Si l’assuré soutient que son accident du 8 mars 2024 serait une rechute de son accident du 8 septembre 2023, pour justifier une indemnisation des arrêts prescrits à compter du 1er juin 2024 en accident du travail et non en maladie, il n’apporte cependant aucun élément objectif susceptible d’établir le lien entre ces arrêts et le fait accidentel de 2023.
À cet égard, il doit être relevé que, conformément aux dispositions légales et réglementaires susvisées, il appartient au médecin traitant de l’assuré de faire le lien entre l’arrêt et le fait accidentel.
Or, il ressort des dernières déclarations non contestées de la caisse, étayées par les éléments qu’elle produit, que les arrêts de travail prescrits à l’assuré à compter du 1er juin 2024 l’ont été par son médecin traitant au titre de la maladie.
Dans ces conditions, et à défaut d’élément contraire, les arrêts de travail prescrits à l’assuré sur la période du 1er juin 2024 au 31 mars 2025 ne peuvent être imputés à l’accident du travail du 8 septembre 2023.
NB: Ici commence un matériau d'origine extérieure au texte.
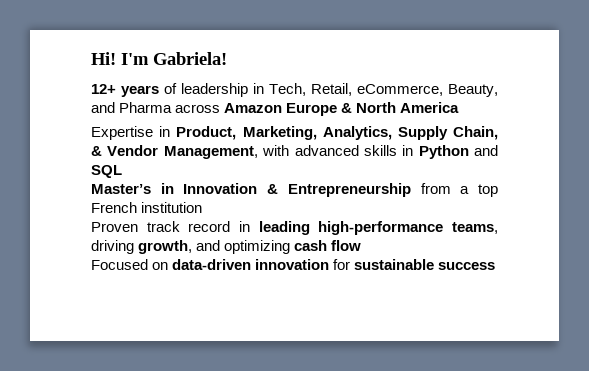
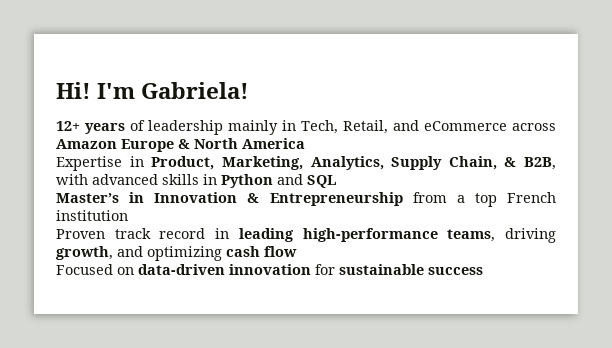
- 12+ years of leadership in Tech, Retail, eCommerce, Beauty, and Pharma across Amazon Europe & North America
+ 12+ years of leadership mainly in Tech, Retail, and eCommerce across Amazon Europe & North America
- Expertise in Product, Marketing, Analytics, Supply Chain, & Vendor Management, with advanced skills in Python and SQL
+ Expertise in Product, Marketing, Analytics, Supply Chain, & B2B, with advanced skills in Python and SQL

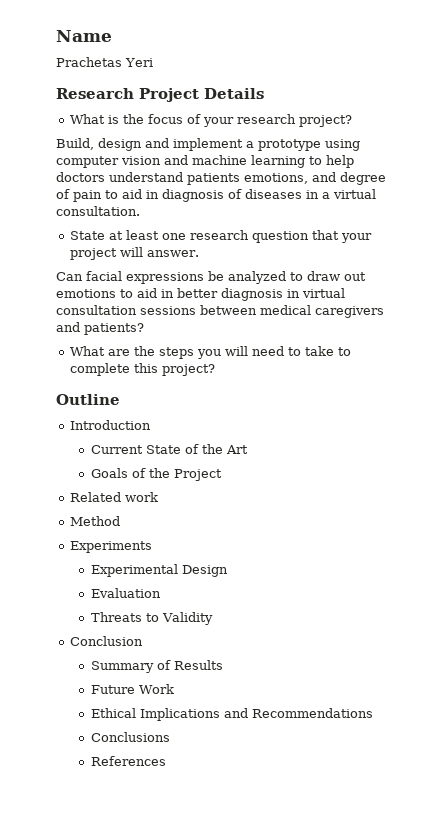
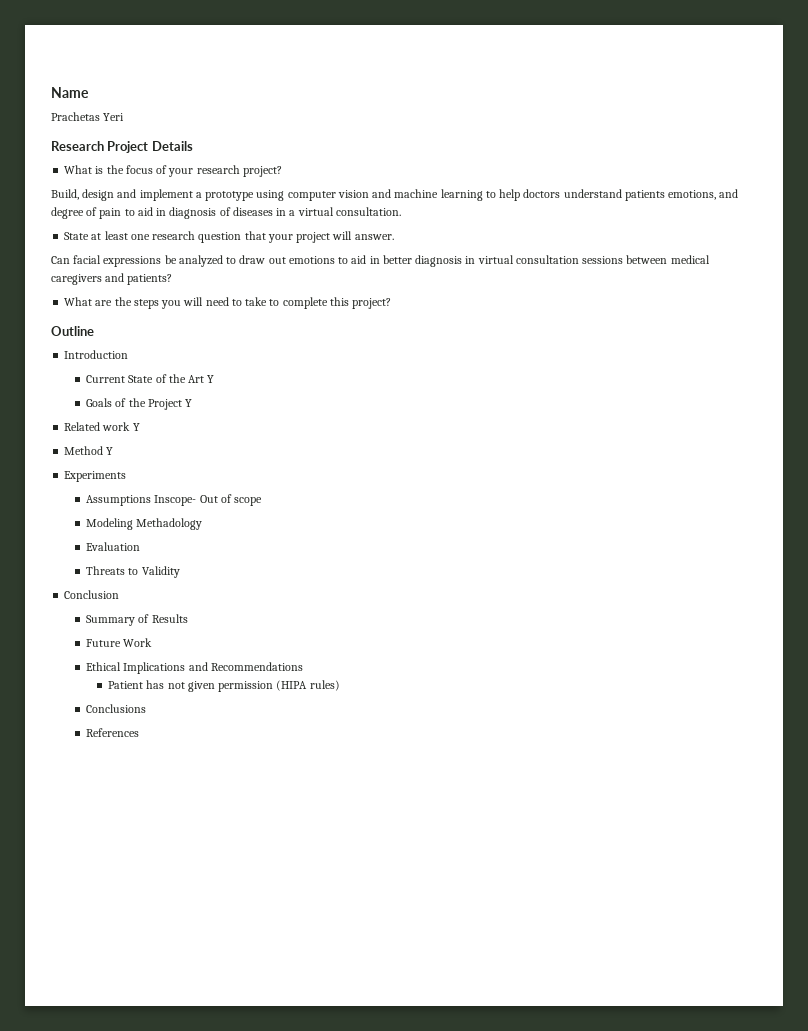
- Current State of the Art
+ Current State of the Art Y
- Goals of the Project
+ Goals of the Project Y
- Related work
+ Related work Y
- Method
+ Method Y
- Experimental Design
+ Assumptions Inscope- Out of scope
+ Modeling Methadology
+ Patient has not given permission (HIPA rules)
De plus, il est acquis que le médecin conseil de la caisse a estimé que l’état de santé de l’assuré des suites de son accident du travail du 8 mars 2024 était guéri à la date du 31 mai 2024.
Or, l’assuré n’apporte aucun élément médical nouveau à même de remettre en cause cette date de guérison retenue par le médecin-conseil et confirmée par la commission médicale de recours amiable.
En l’état de l’ensemble de ces éléments, c’est donc à juste titre que les arrêts de travail prescrits à M. [Y] [O] à compter du 1er juin 2024 jusqu’au 31 mars 2025 ont été indemnisés par la caisse au titre de la maladie.
Le fait que postérieurement, les arrêts de travail prescrits à compter du 8 juillet 2025 aient été pris en charge au titre d’une rechute de l’accident du travail du 8 septembre 2023 n’est pas de nature à remettre en cause cette appréciation.
La reconnaissance d’une inaptitude professionnelle relève enfin d’une procédure spécifique qui ne concerne pas directement la caisse. De même, le versement des indemnités temporaires d’inaptitude suppose au préalable qu’un avis d’inaptitude ait été rendu par le médecin du travail et que la caisse ait été saisie d’une demande en ce sens, ce qui n’est au cas d’espèce ni soutenu ni démontré.
En conséquence, M. [Y] [O] sera débouté de l’ensemble de ses demandes.
Partie perdante au procès, M. [Y] [O] sera condamné aux entiers dépens.
PAR CES MOTIFS
Le tribunal statuant après en avoir délibéré conformément à la loi, publiquement, par mise à disposition au greffe, par jugement contradictoire et en premier ressort,
DECLARE sans objet la demande de jonction formulée par la [8] ;
DEBOUTE M. [Y] [O] de l’intégralité de ses demandes ;
CONDAMNE M. [Y] [O] aux entiers dépens de l’instance.
Ainsi jugé et prononcé les jour, mois et an susdits.